Obama faces calls to get tougher on Sudan

September 2, 2010 12:00 am

, WASHINGTON, Sep 2 – US President Barack Obama is facing calls by activists to get tougher with the Sudanese government to bring peace to Darfur and ensure a peaceful referendum on southern independence in January.

In a letter sent to Obama dated August 26 — a copy of which was obtained by AFP — activist groups urged the Obama administration to return to its original carrot-and-stick policy that was unveiled last October.

The letter signed by around 80 groups welcomed the announcement last week by the State Department to expand its diplomatic presence in Sudan, including dispatching retired US ambassador Princeton Lyman, a seasoned Africa hand.

But it added: "We believe a more robust set of tools must be employed to ensure not only a peaceful referendum on southern independence, but also peace in all Sudanese regions, including Darfur, through the referendum and beyond."

Under the 2005 US-backed Comprehensive Peace Agreement (CPA), which ended a 20-year civil war between north and south, a referendum is due to be held on January 9 to let southerners decide on union or independence.

But a commission formed in June to organize the referendum is torn by internal disagreement and has still not begun the process of voter registration which is expected to take several weeks at least.

"It appears that some in your administration are currently advocating for an incentives-based approach focused on the short-term goal of a peaceful referendum," said the letter to Obama.

"While we agree that this goal is a critical one, we strongly believe that this approach will only ensure more backsliding in the future by an emboldened regime in Khartoum," the letter said.
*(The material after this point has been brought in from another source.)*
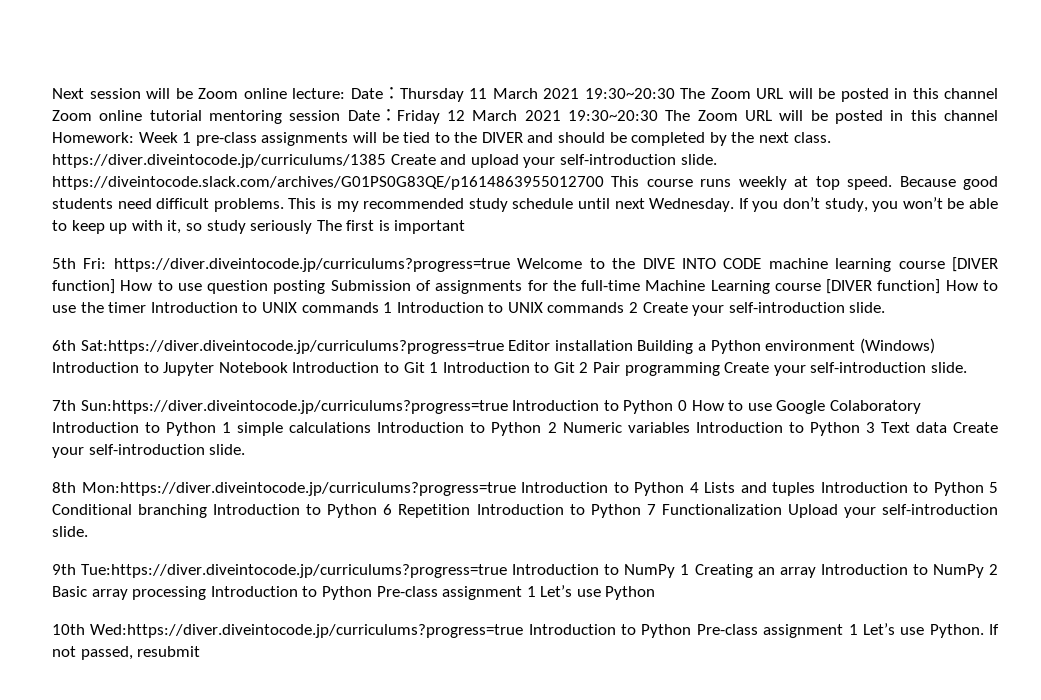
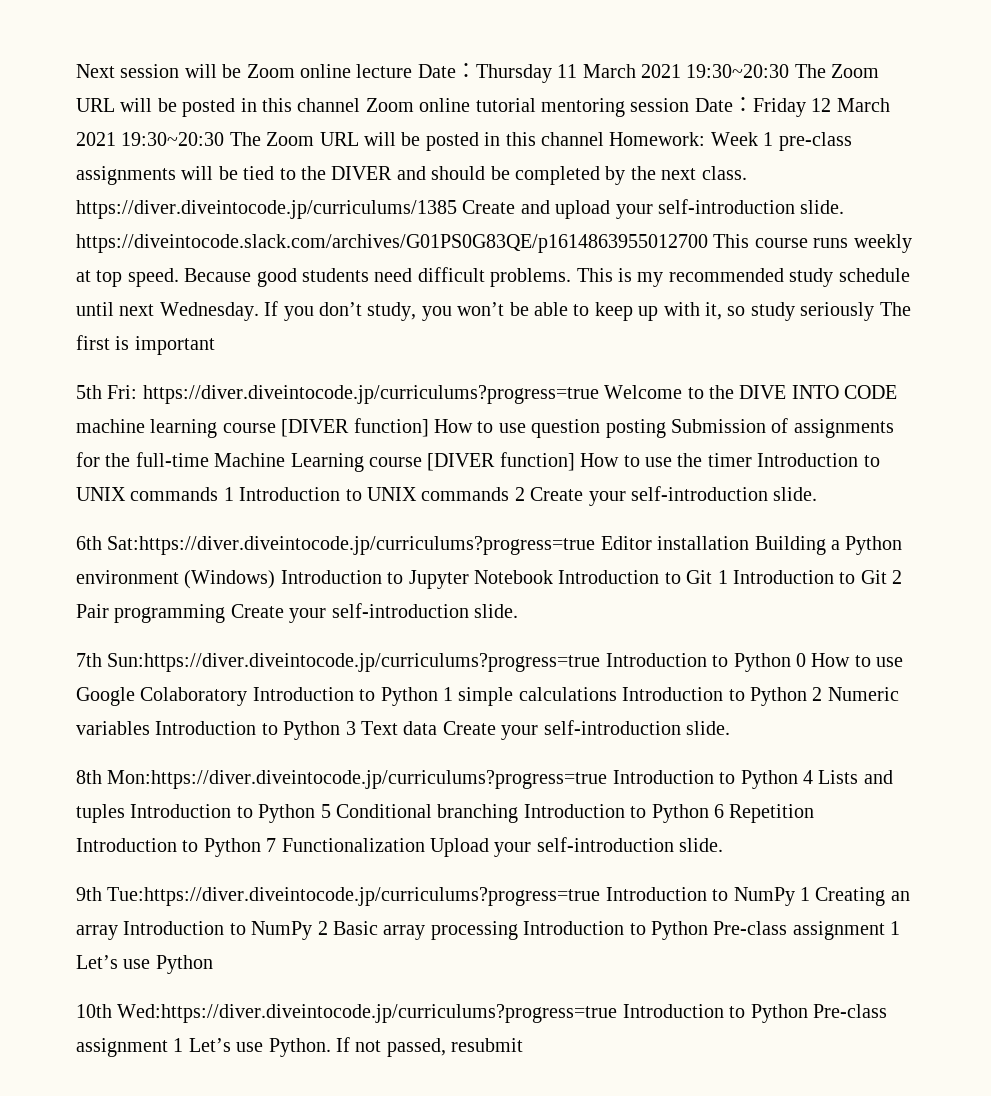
- Next session will be Zoom online lecture: Date：
+ Next session will be Zoom online lecture Date：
Amir Osman, a Save Darfur Coalition executive, told AFP he believed Scott Gration, the special envoy for Sudan, favors the "incentives-only approach", and Susan Rice, the US ambassador to the United Nations, backs "the balanced approach."

The letter added: "We must also not lose focus on resolving the worsening humanitarian and security crisis in Darfur as the government of Sudan continues its track record of abuses and violence in Darfur and throughout Sudan.

Darfur has been gripped by civil war since 2003 that has left 300,000 people dead and 2.7 million displaced, according to the United Nations.

The letter was signed by groups including The Enough Project, Genocide Intervention Network, Save Darfur Coalition, Affiliation of Christian Engineers, American Islamic Congress, and Jewish World Watch.

The Enough Project said incentives could include full normalization of Khartoum\’s ties with Washington, while pressures could include urging countries to ban international travel for officials and expanding the UN arms embargo.